The official reason Furat is barred from entering Canada is that Canada, as a signatory of the Hague Convention on intercountry adoption, does not recognize parent-child guardianships established in countries under Islamic law. Yet the United States, Britain and Australia, all signatories to the same convention, allow adoptions from Islamic countries.

Countries affected by the legislation include Jordan, Somalia, Pakistan, and Morocco. It’s a policy the current federal government promised to review five years ago — but questions from CBC News to the government about the status of that review went unanswered.

Immigration, Refugees and Citizenship Canada maintains these countries’ policies don’t meet Canada’s legal definition of adoption. However, critics say Canada’s policy is based on a misinterpretation of Islamic adoption law that unfairly discriminates against Muslim families.
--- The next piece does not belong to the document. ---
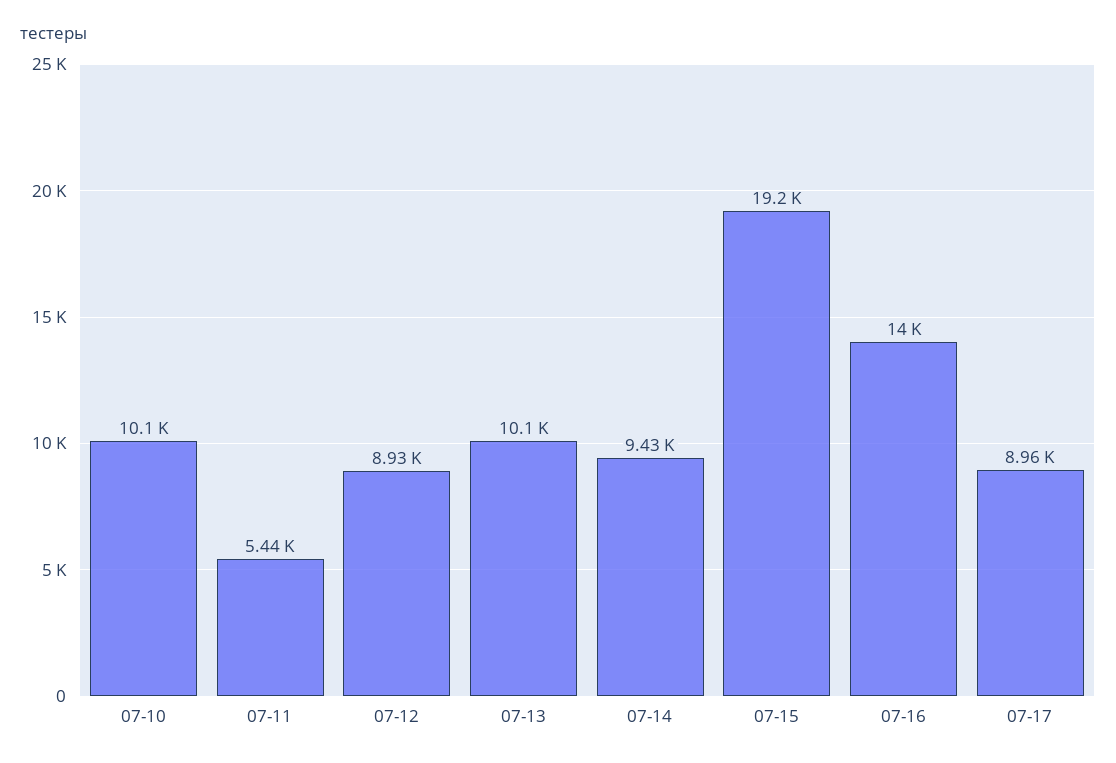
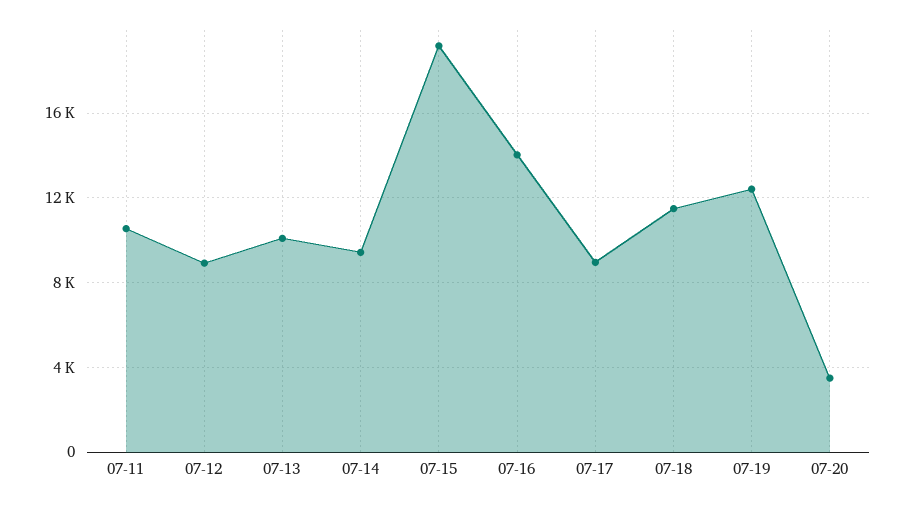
07-10: 10100 -> none
07-11: 5440 -> 10500
07-18: none -> 11500
07-19: none -> 12500
07-20: none -> 3500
The IRCC says that while the government is “sensitive to the emotional stress that can be caused when there are issues with cases involving children” it must take precautions to ensure international adoptions comply with laws in Canada, the Hague Convention, and the child’s country of origin.

“Once the adoption process has been completed in accordance with the laws of both countries, then the immigration or citizenship process to bring the child to Canada can proceed,” the IRCC said in an emailed statement.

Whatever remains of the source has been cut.